Nonostante la sconfitta nella gara spaziale il mito della scienza e della tecnologia del paese del socialismo reale continua ad affascinare i militanti. Ma Pivato, citando alcuni esempi concreti (i trattori russi regalati ai contadini emiliani che non funzionavano, le pessime automobili russe arrivate in Italia), sostiene che “la realtà dei fatti rivela l’incapacità del sistema sovietico di tradurre le conquiste effettuate dalla ricerca spaziale nella produzione di oggetti di uso quotidiano e comune”, in grado di elevare il benessere e la qualità di vita dei cittadini.

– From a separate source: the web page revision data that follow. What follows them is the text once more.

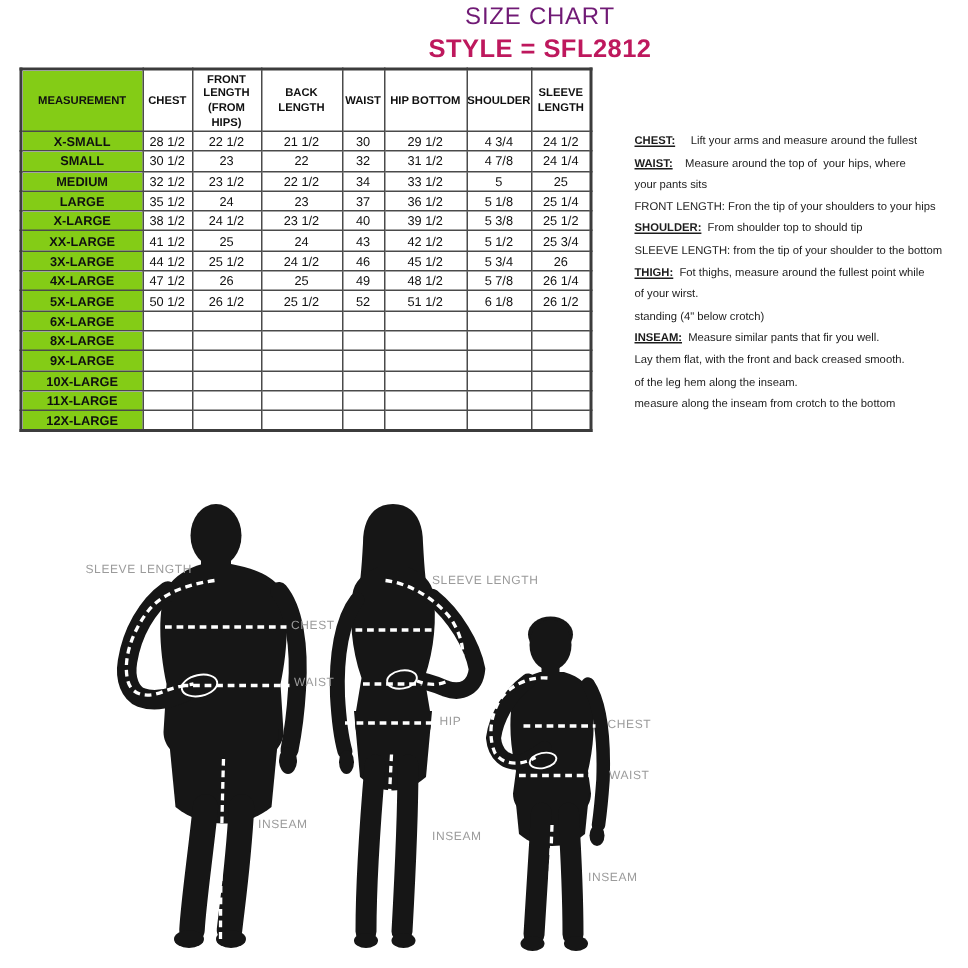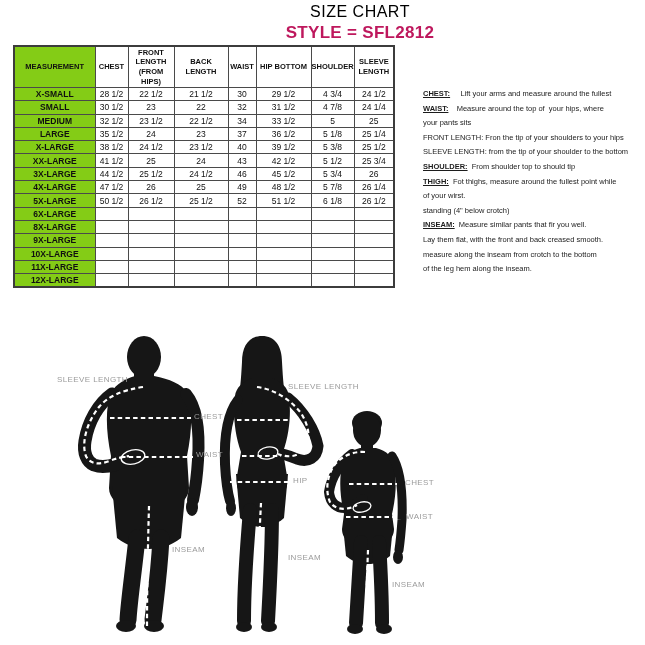"SIZE CHART" .title1 { color: #000000 -> #701a75 }
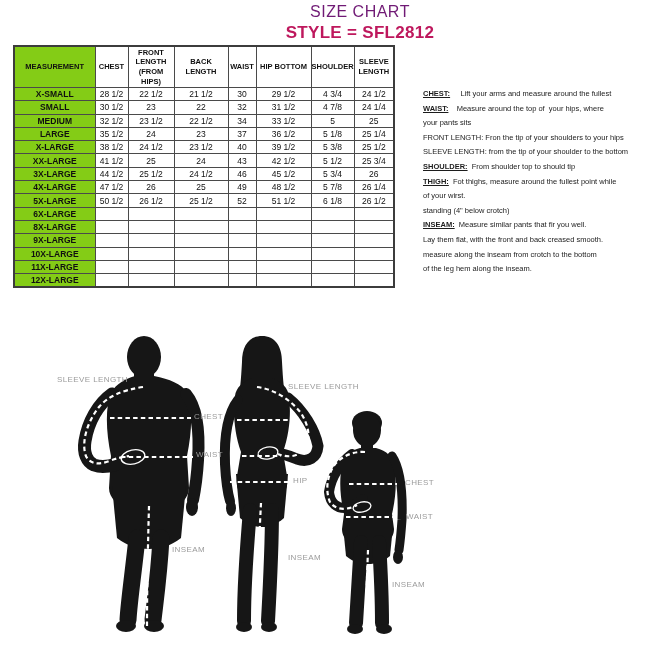"SLEEVE LENGTH: from the tip" div.instr-line { order: before "SHOULDER: From shoulder top to" -> after "SHOULDER: From shoulder top to" }
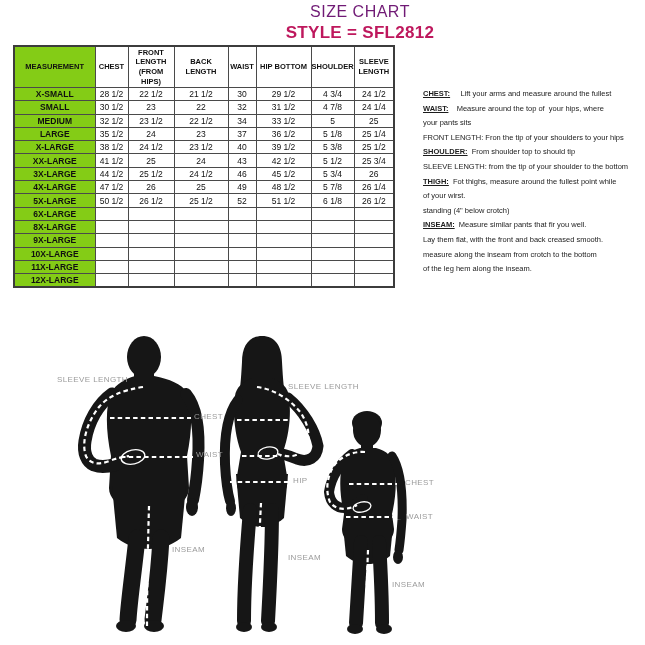"measure along the inseam from" div.instr-line { order: before "of the leg hem along" -> after "of the leg hem along" }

Sarà Marco, nella seconda parte del libro, che da buon giornalista scientifico (autore nel 2011 dell’ottimo volume “Il miracolo scippato. Le quattro occasioni sprecate della scienza italiana negli anni sessanta”) racconterà le vicende dell’astronautica russa e della competizione russo-americana. E lo fa dando alcune cifre: “il programma Apollo è costato agli americani circa 25 miliardi di dollari”, spesi fra il 1961 e il 1972. Oltre al denaro gli americani impiegarono un enorme capitale umano. Al programma Apollo lavorarono 60 mila scienziati e 400 mila tecnici e dipendenti. Invece i russi investirono in quello stesso periodo nei progetti spaziali solo 1,6 miliardi di dollari. Ma non fu solo la differenza degli investimenti a portare al successo gli americani. Marco Pivato spiega bene che fu l’organizzazione a far vincere gli americani, la Big Science. “La storia dell’astronautica e del definitivo successo degli Stati Uniti sui sovietici nella corsa alla Luna non è completa se non è spiegata nei termini del nuovo rapporto tra scienza e società, così come definito dai principi dell’era postaccademica della produzione tecnologica e scientifica”. Così come del resto era già avvenuto con il programma nucleare.

Marco pone una domanda al termine del suo saggio: “E’ lecito chiedersi se il programma spaziale sovietico avrebbe potuto avere un destino migliore se Sergej Korolev [il padre dell’astronautica russa, 1906-1966] avesse avuto più tempo a disposizione e carta bianca come von Braun, sgombro dalle pastoie interne ai gruppi di ricerca e dalla farraginosa burocrazia del Cremlino che ha ceduto al disordine, privo di una visione unitaria e di un piano capace di consolidare istituzioni, industrie e risorse nell’obiettivo comune”. Ma la storia con i se non si scrive, quello che prevale è la realtà dei fatti.